Consider the problem of sorting an array $a$ of $n$ numerical values. Suppose you can access and modify $a$ through two methods:

$\compare(a, i, j)$ returns $\true$ if $a[i] > a[j]$ and $\false$ otherwise
$\swap(a, i, j)$ swaps the values $a[i]$ and $a[j]$ in the array. That is, if before calling $\swap$ we had $a[i] = x$ and $a[j] = y$, then after performing $\swap(a, i, j)$, we would have $a[i] = y$ and $a[j] = x$, and the other values in $a$ would be unaffected.

A natural strategy for sorting $a$ is the following. Scan through the array to find the index $i_1$ of the smallest value in $a$, then swap $a[i_1]$ with $a[1]$ so that the smallest value is at index $1$ in the array after the the $\swap$. Then do the same for the second smallest value in the array: find the index $i_2$ storing the second smallest value, and swap it with index $2$ so that the second smallest value is stored at index $2$ after the swap. Continue in this way until the array is sorted in increasing order.

Express the sorting procedure described above as a method $\sort(a)$ in pseudocode.
If the array $a$ has size $n$, how many $\compare$ operations does your procedure use in the worst case? How many $\swap$ operations does $\sort$ use in the worst case? (Give as precise expressions as you can.)

Solution

Consider the following pseudocode:

sort(a):
  n <- size(a)
  for j = 1 to n - 1 do
    min <- j
    for i = j+1 to n do
      if compare(a, min, i) 
        min <- i
      endif
    endfor
    swap(a, j, min)
  endfor
end

Note that the inner loop from lines 5–9 finds the index of the smallest element between indices j and n. The swap in line 10 moves this element to index j. Thus, after a single iteration of the inner loop, the smallest element in the range j..n appears at index j.

The outer loop iterates over j = 1, 2,...,n-1. Thus, after the first iteration, the smallest element is at index 1. After the second iteration, the smallest remaining element–i.e., the second smallest element in the array–is stored at index 2, and so on.

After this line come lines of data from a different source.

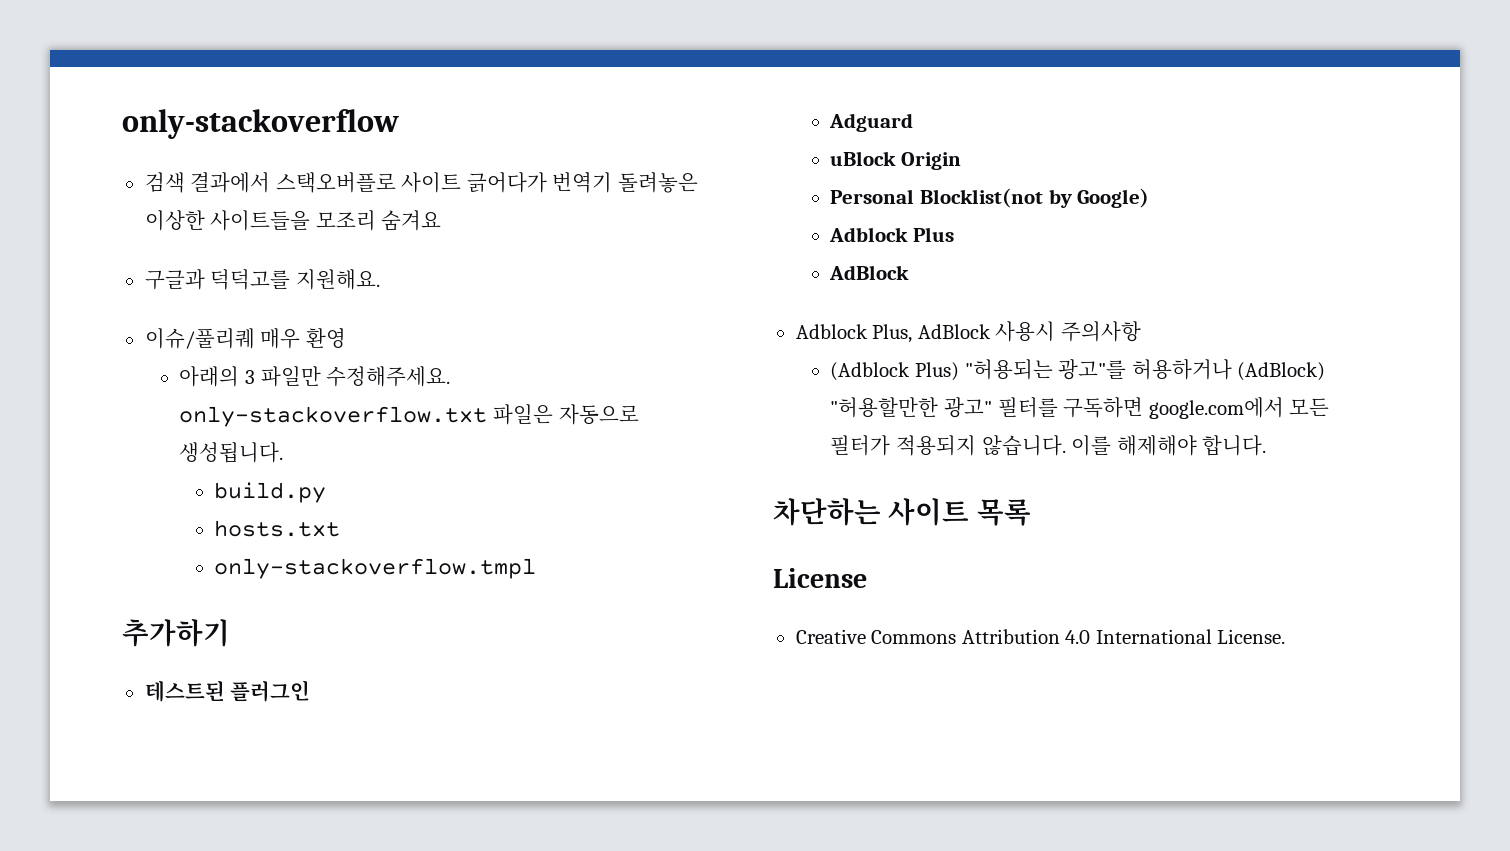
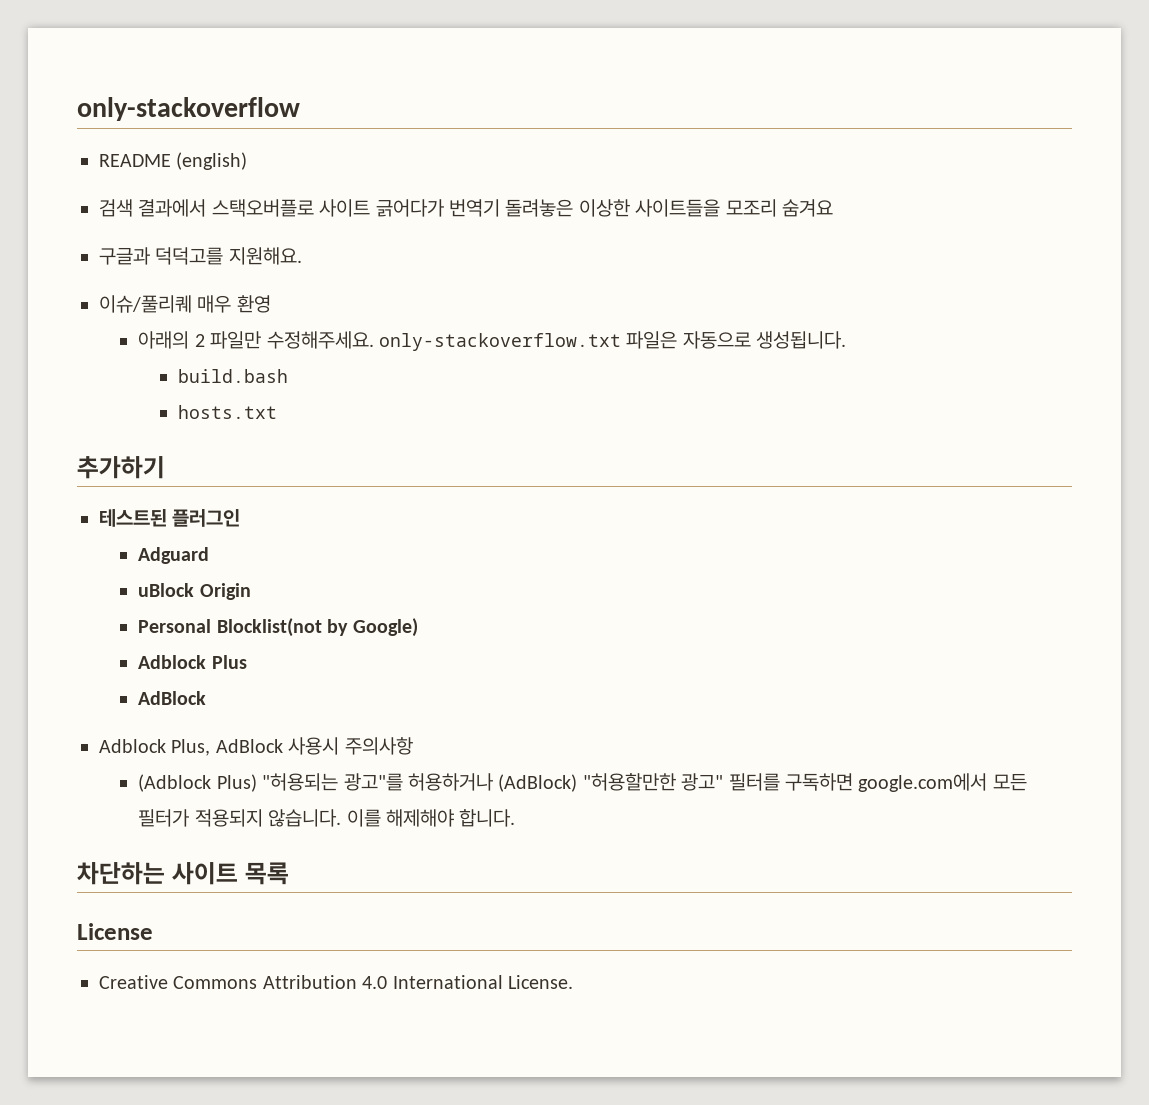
+ README (english)
- 아래의 3 파일만 수정해주세요. only-stackoverflow.txt 파일은 자동으로 생성됩니다.
+ 아래의 2 파일만 수정해주세요. only-stackoverflow.txt 파일은 자동으로 생성됩니다.
- build.py
+ build.bash
- only-stackoverflow.tmpl

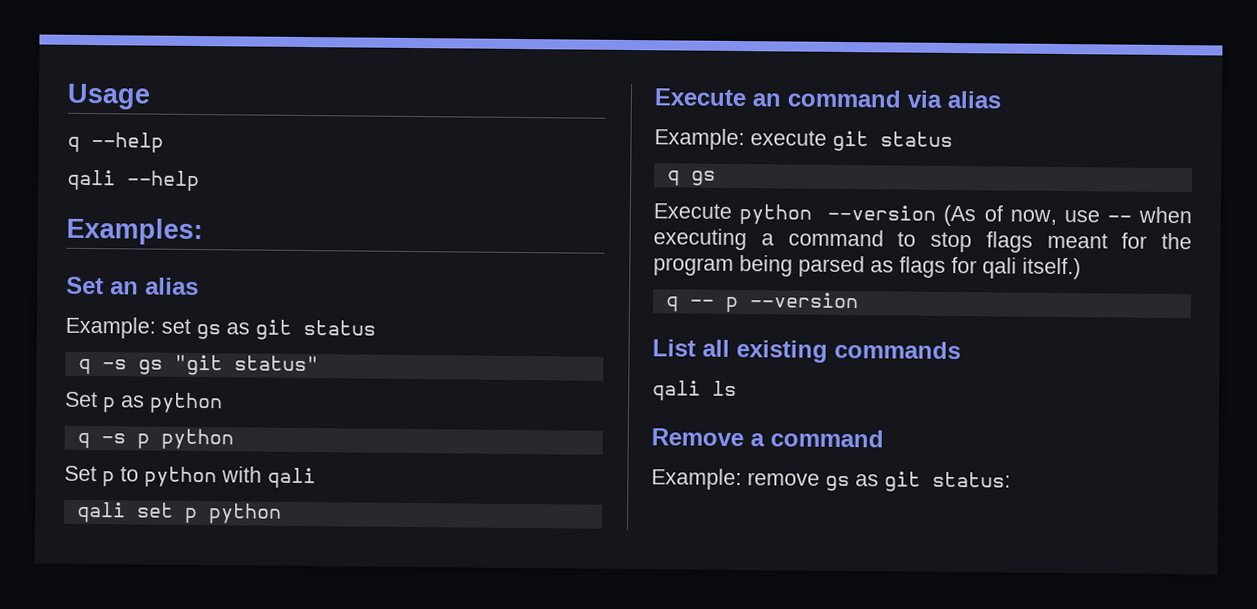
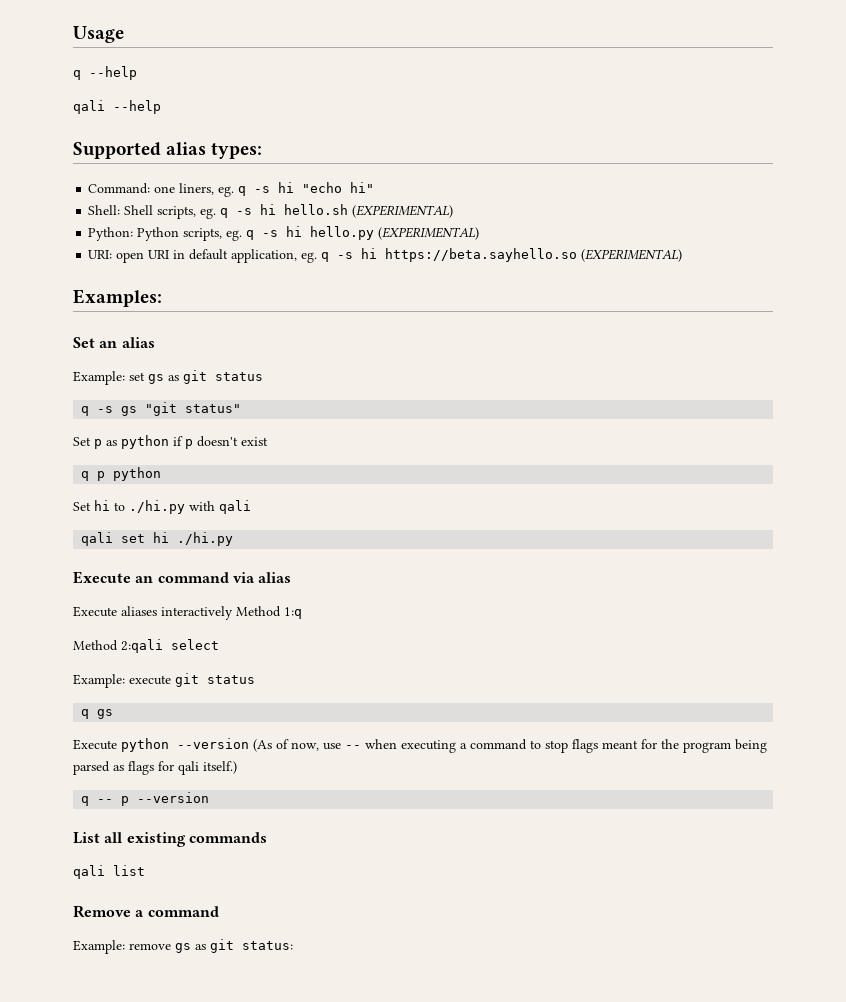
+ Supported alias types:
+ Command: one liners, eg. q -s hi "echo hi"
+ Shell: Shell scripts, eg. q -s hi hello.sh (EXPERIMENTAL)
+ Python: Python scripts, eg. q -s hi hello.py (EXPERIMENTAL)
+ URI: open URI in default application, eg. q -s hi https://beta.sayhello.so (EXPERIMENTAL)
- Set p as python
- q -s p python
+ Set p as python if p doesn't exist
+ q p python
- Set p to python with qali
+ Set hi to ./hi.py with qali
- qali set p python
+ qali set hi ./hi.py
+ Execute aliases interactively Method 1:q
+ Method 2:qali select
- qali ls
+ qali list

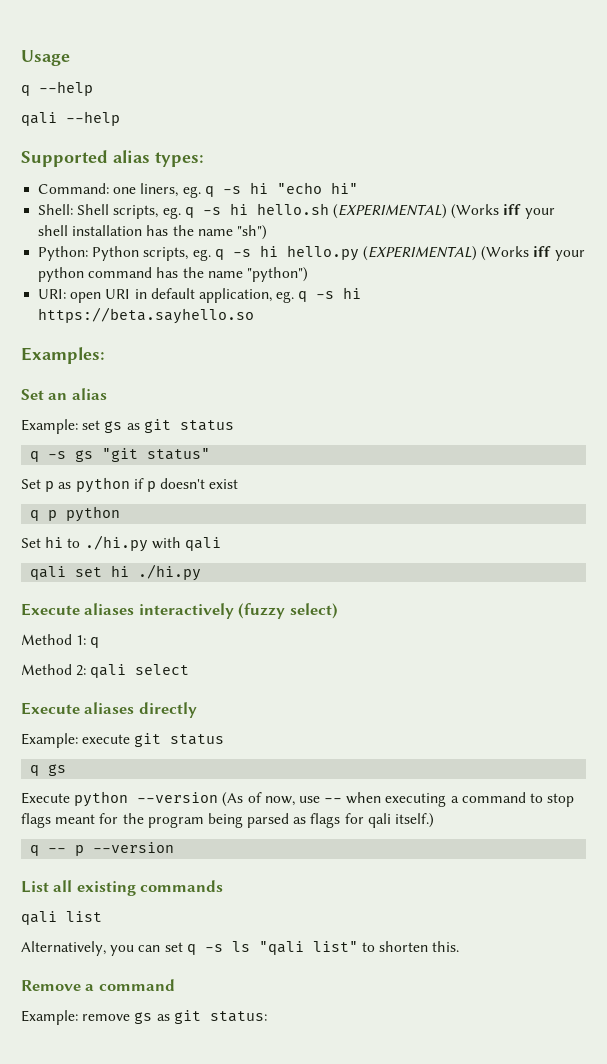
- Shell: Shell scripts, eg. q -s hi hello.sh (EXPERIMENTAL)
+ Shell: Shell scripts, eg. q -s hi hello.sh (EXPERIMENTAL) (Works iff your shell installation has the name "sh")
- Python: Python scripts, eg. q -s hi hello.py (EXPERIMENTAL)
+ Python: Python scripts, eg. q -s hi hello.py (EXPERIMENTAL) (Works iff your python command has the name "python")
- URI: open URI in default application, eg. q -s hi https://beta.sayhello.so (EXPERIMENTAL)
+ URI: open URI in default application, eg. q -s hi https://beta.sayhello.so
- Execute an command via alias
- Execute aliases interactively Method 1:q
- Method 2:qali select
+ Execute aliases interactively (fuzzy select)
+ Method 1: q
+ Method 2: qali select
+ Execute aliases directly
+ Alternatively, you can set q -s ls "qali list" to shorten this.

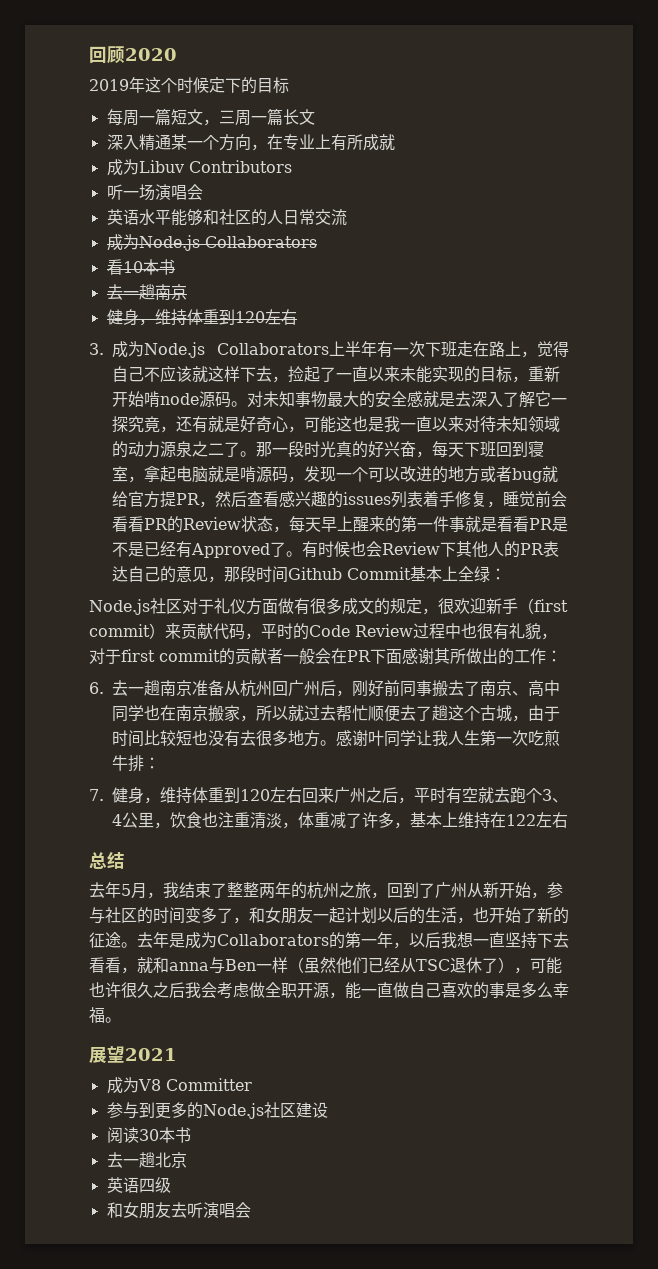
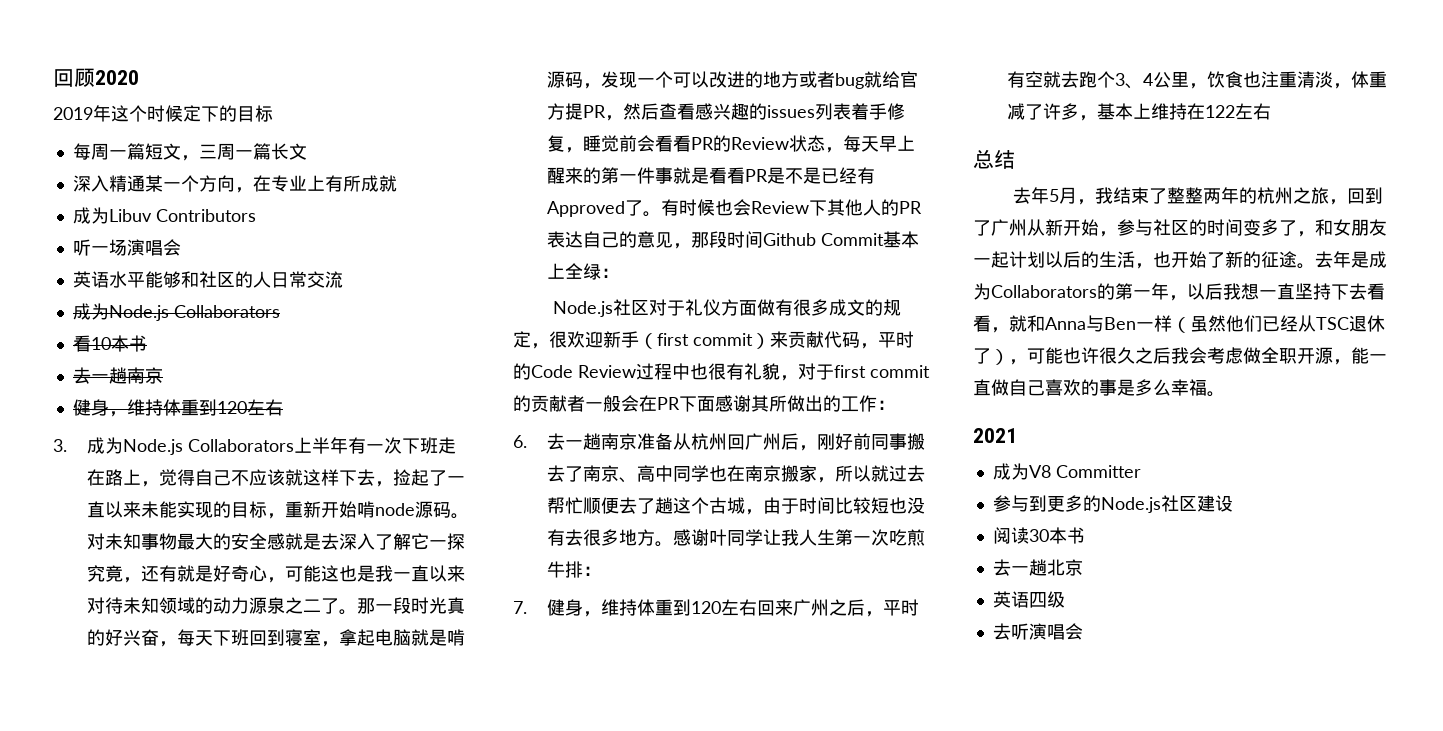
- 去年是成为Collaborators的第一年，以后我想一直坚持下去看看，就和anna与Ben一样（虽然他们已经从TSC退休了），可能也许很久之后我会考虑做全职开源，能一直做自己喜欢的事是多么幸福。
+ 去年是成为Collaborators的第一年，以后我想一直坚持下去看看，就和Anna与Ben一样（虽然他们已经从TSC退休了），可能也许很久之后我会考虑做全职开源，能一直做自己喜欢的事是多么幸福。
- 展望2021
+ 2021
- 和女朋友去听演唱会
+ 去听演唱会

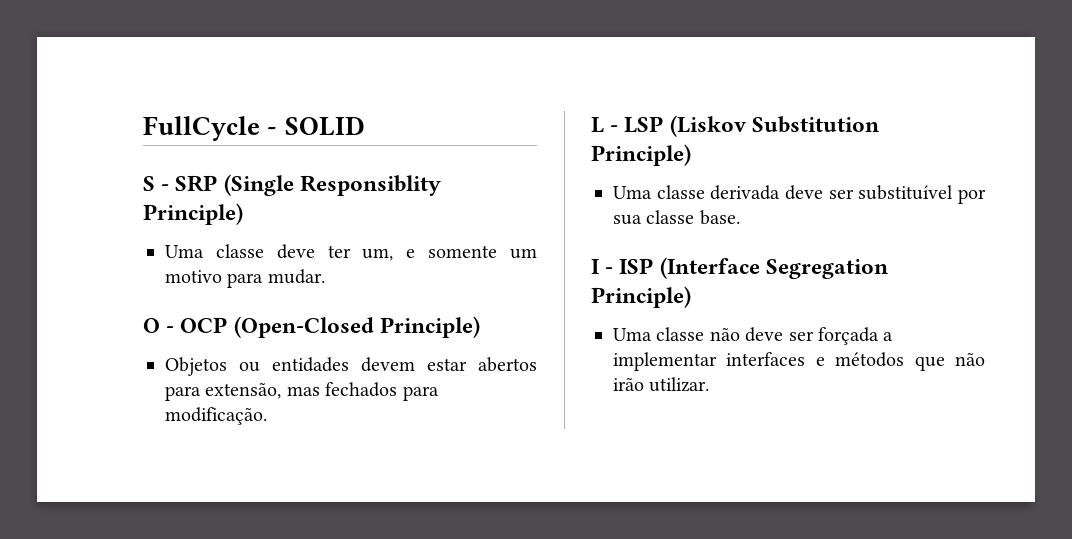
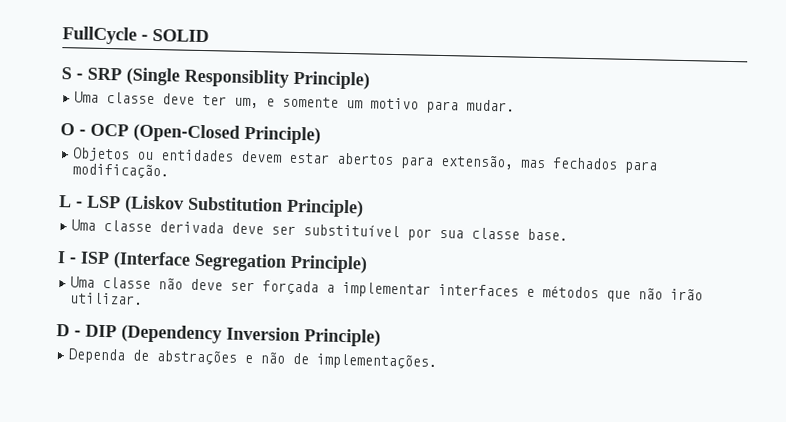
+ D - DIP (Dependency Inversion Principle)
+ Dependa de abstrações e não de implementações.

To compute the number of compare operations performed by sort, observe that in iteration j of the outer loop, the inner loop calls compare $n - j$ times. So for iterations $j = 1, 2,\ldots, n-1$, the number of compare operations per iteration is $n - 1, n - 2, \ldots, 1$. Thus, the total number of compare operations is

\[(n - 1) + (n - 2) + \cdots + 1 = \frac 1 2 n (n - 1) = \frac 1 2 n^2 - \frac 1 2 n.\]

(See below for a trick for computing this sum.) The total number of swap operations is $n - 1$, because each iteration of the outer loop only performs a single swap.

Computing the Sum

The sum of numbers $T_n = 1 + 2 + \cdots + n$ is known as the $n$-th triangular number. A neat trick to evaluate $T_n$—often attributed to the mathematician Carl Friedrich Gauss—is to observe that if we write the sum defining $T_n$ backwards and add it again to $T_2$ we obtain

\[\begin{array}{rccccccc} 2 T_n = & 1 & + & 2 & + \cdots + & (n-1) & + & n\\ + & n & + & (n-1) & + \cdots + & 2 & + & 1 \end{array}\]

Now each column of the expression above sums to $n + 1$ and there are $n$ columns, so we get $2 T_n = (n + 1) n$. Finally, dividing by $2$ gives

\[T_n = \frac 1 2 (n+1) n.\]

While this expression is correct (and I find its derivation reasonably convincing), a mathematician might reasonably object that our justification is not rigorous. Later, we will see how to give a mathematically rigorous justification of the formula for $T_n$ using induction.